Game over

Thüringens neuer Ministerpräsident Thomas Kemmerich will sein Amt wieder abgeben. Irgendwie

  • Sebastian Haak
  • Lesedauer: 4 Min.

Es ist erkennbar ein schwerer Gang für Thomas Kemmerich. Bekannt ist der FDP-Landeschef bislang für gewisse Äußerlichkeiten: schwarze Cowboystiefel und eine Glatze, auf die er gern selbstironische Anspielung macht. Am Donnerstag scheint ihm jede Leichtigkeit abhanden gekommen zu sein. Mit versteinertem Gesicht trat er am frühen Nachmittag in den sogenannten Bürgersaal der Thüringer Staatskanzlei in Erfurt. Eine Hand in der Tasche, die andere umklammert Papier. Nur kurz verzieht er die Mundwinkel zu einem gequälten Lächeln, ehe er ans Rednerpult tritt.

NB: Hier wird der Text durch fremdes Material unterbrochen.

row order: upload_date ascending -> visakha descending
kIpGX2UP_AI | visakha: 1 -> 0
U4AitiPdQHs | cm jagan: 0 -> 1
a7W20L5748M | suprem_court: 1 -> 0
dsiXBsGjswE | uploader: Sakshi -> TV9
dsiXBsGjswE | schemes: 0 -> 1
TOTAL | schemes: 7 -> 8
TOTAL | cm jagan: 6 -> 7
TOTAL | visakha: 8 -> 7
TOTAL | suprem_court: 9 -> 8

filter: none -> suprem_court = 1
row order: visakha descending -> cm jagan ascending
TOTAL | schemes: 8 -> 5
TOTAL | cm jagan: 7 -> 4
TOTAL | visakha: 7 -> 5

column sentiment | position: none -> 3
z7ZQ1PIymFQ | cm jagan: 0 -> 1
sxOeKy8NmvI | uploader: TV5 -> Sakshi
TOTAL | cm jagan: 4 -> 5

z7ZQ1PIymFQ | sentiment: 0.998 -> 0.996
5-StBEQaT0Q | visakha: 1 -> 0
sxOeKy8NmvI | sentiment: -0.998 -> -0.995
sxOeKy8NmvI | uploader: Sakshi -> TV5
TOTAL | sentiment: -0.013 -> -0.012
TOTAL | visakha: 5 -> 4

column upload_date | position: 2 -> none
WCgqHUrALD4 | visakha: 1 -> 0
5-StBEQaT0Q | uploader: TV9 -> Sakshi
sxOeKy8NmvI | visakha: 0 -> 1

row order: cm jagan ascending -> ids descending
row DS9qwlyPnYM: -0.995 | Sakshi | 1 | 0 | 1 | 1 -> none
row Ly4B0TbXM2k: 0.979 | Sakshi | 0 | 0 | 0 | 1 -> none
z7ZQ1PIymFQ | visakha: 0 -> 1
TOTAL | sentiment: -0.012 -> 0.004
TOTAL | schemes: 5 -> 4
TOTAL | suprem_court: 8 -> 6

Hinter Kemmerich, hinter Thüringen und der ganzen Bundesrepublik liegen zu diesem Zeitpunkt Stunden, in denen sich Szenen abgespielt haben, die in der jüngeren Geschichte des Landes einzigartig sind. Die Wahl des Thüringer FDP-Vorsitzenden zum Regierungschef des Freistaats am Tag zuvor - offenkundig gestützt auf die eigene Fraktion, die Mehrheit der CDU-Parlamentarier sowie auf alle Mandatsträger der AfD. Letzteres war seit der Entscheidung ungezählte Male als Dammbruch, als Super-GAU für den demokratischen Konsens in der Bundesrepublik nach 1945 beschrieben worden.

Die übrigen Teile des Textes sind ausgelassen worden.